Flex Mend – Who Makes Flex Mend Tape?

Who Makes Flex Mend Tape?

Flex Mend Tape is one of those things that has the amazing ability to repair itself. Flex Mend Tape was the invention of a seven-year-old boy. The story, according to his father, goes like this:

Flex Mend Inc., a 120-person company in Palo Alto, California, makes 3 billion yards of surgical tape a year. Its customers include hospitals and doctors’ offices, as well as individuals.

Flex Mend tape gets its name from the stretchy elastic material that makes the product so useful. (The company has been selling tape in one form or another since 1926.) What makes Flex Mend tape unusual is that it’s made by a machine.

The machine is a computer-controlled embroidery machine. Flex Mend Inc. makes 600,000 yards of tape a day, which comes out to about 2,500 yards every hour. The machine works by running the tape through a feed mechanism at a very high speed. The feed mechanism comprises many tiny needles that buzz along in a continuous line. They are attached to a frame with dozens of bars, each 0.1 millimeters wide and 0.5 millimeters high. As each needle passes the bar, it slides it slightly to one side and then pulls it back. This motion repeats continuously, turning the bars back and forth like a drum head.

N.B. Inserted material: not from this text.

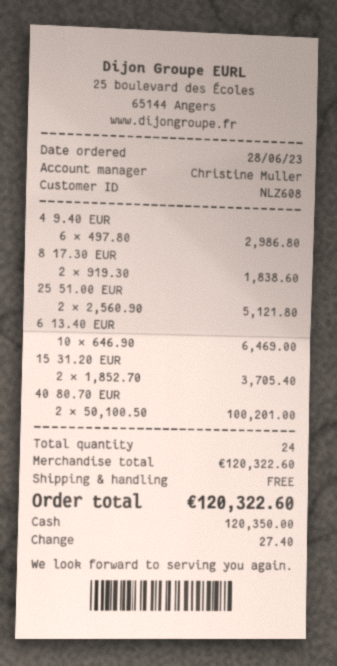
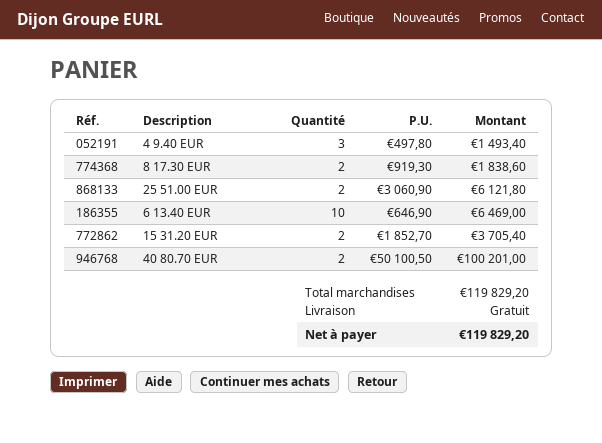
4 9.40 EUR: 6 x 497.80 = 2986.80 -> 3 x 497.80 = 1493.40
25 51.00 EUR: 2 x 2560.90 = 5121.80 -> 2 x 3060.90 = 6121.80
subtotal: 120322.60 -> 119829.20
total: 120322.60 -> 119829.20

The needles pull the tape through the feed mechanism and onto a spool, where it forms a web of tape. The tape is then wound onto a spool, and the spool is temporarily attached to the machine. The machine then pulls the tape off the spool and feeds it through a cutter, which cuts the tape into bite-size pieces. The pieces are stacked onto a tray, and the machine automatically cuts the tape into individual pieces, which are then packaged.